Thesis Title The microbial diversity of wetland sediments constructed to treat acid mine drainage as determined by molecular techniques
School, Centre or Institute School of Molecular and Microbial Sciences
Institution The University of Queensland
Publication date 2002
Thesis type PhD Thesis
Supervisor Lindsay Sly
Linda Blackall
David Mulligan.
Total pages 229
Collection year 2002
Language eng
Subjects L
270307 Microbial Ecology
640400 Prevention and Treatment of Pollution
Formatted abstract This research is the first culture-independent phylogenetic study of bacterial diversity in sediments of constructed wetlands for the bioremediation of acid mine drainage (AMD). AMD is a product of the biological and chemical oxidation of sulfides co-extracted with ores, resulting in elevated sulfate and heavy metal concentrations, and depressed pH. Traditional chemical approaches to the treatment of AMD are expensive and pose significant problems, so passive biological systems have been constructed in an attempt to exploit naturally occurring macro- and micro-biological processes to ameliorate AMD in a cost-effective manner. Constructed wetlands to treat AMD are poorly understood microbiologically, even though microorganisms mediate the most significant processes occurring in the sediment. It is recognised that the sulfate-reducing bacteria (SRBs) are an important metabolic group for AMD treatment, and since the concentration of electron donors in AMD limit the effectiveness of SRB in sediments, the presence of populations of cellulose degrading bacteria (CDB) in sediment microbial communities to supply the necessary organic electron donors to the SRB may be crucial.

A molecular approach was taken to assess the diversity of the wetland sediment dominated by species of the cattail Typha latifolia using 16S rRNA gene phylogeny. To achieve this, clone libraries of 16S rDNA were generated from sediment and rhizosphere samples taken from the constructed wetland. The results indicated a difference between the sediment and the rhizosphere, with a drop in the number of SRB in the rhizosphere. The presence of 16S rDNA clones affiliated to known groups of SRB and CDB indicated the presence of representatives of both of these functional groups in the wetland sediment. When analysed phylogenetically, some 16S rDNA clones were found to be related to species of known sulfate reducers such as the group containing Desulfosarcina variabilis and Desulfobacterium indolicum within the family Desulfobacteraceae of the δ- Proteobacteria and Desulfitobacterium sp. in the Low mol. % G+C Gram-positive bacteria. In addition, a significant number of 16S rDNA clones showed close relationships to described CDBs, including Clostridium termitidis, [Bacteroides] cellulosolvens, Termitobacter aceticus and Thermoanaerobacterium spp. However, many clones were not closely related to described species of SRB in the b-Proteobacteria and CDB in the Low mol. % G+C Gram Positive Bacteria and most likely represent novel phylogenetic lineages at •the genus level. One phylogenetic cluster represented by novel clones in the 'Desulfobacteraceae' was studied in detail.

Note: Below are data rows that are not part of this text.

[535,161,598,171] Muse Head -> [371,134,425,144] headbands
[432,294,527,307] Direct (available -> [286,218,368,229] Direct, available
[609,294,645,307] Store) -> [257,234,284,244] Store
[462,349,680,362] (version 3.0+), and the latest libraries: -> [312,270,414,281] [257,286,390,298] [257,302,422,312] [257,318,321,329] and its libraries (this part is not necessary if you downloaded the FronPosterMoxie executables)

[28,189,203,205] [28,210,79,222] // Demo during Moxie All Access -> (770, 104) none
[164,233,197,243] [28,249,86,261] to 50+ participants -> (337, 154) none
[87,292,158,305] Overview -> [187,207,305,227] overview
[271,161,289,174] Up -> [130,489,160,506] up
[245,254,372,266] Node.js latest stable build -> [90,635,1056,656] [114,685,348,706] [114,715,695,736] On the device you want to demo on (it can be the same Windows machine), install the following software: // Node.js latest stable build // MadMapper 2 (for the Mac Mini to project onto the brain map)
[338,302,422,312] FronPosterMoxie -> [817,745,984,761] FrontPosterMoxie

The gene for a key enzyme in sulfate reduction, dissimilatory sulfite reductase (dsr) , was detected and amplified using degenerate PCR primers from sediment mixed community genomic DNA and cloned. Due to lateral gene transfer events in the evolutionary history of dsr, it was not possible to directly compare 16S rDNA and dsr phylogeny. However, dsr clones were found which are related to: 1) known sulfate reducers such as Desulfomonile tiedjei, Desulfoarculus baarsi, and a laterally-transferred dsr in Desulfobacula toluolica; 2) novel clone groups with no cultured representatives, and 3) novel lineages which did not contain cultured representatives or environmental clones.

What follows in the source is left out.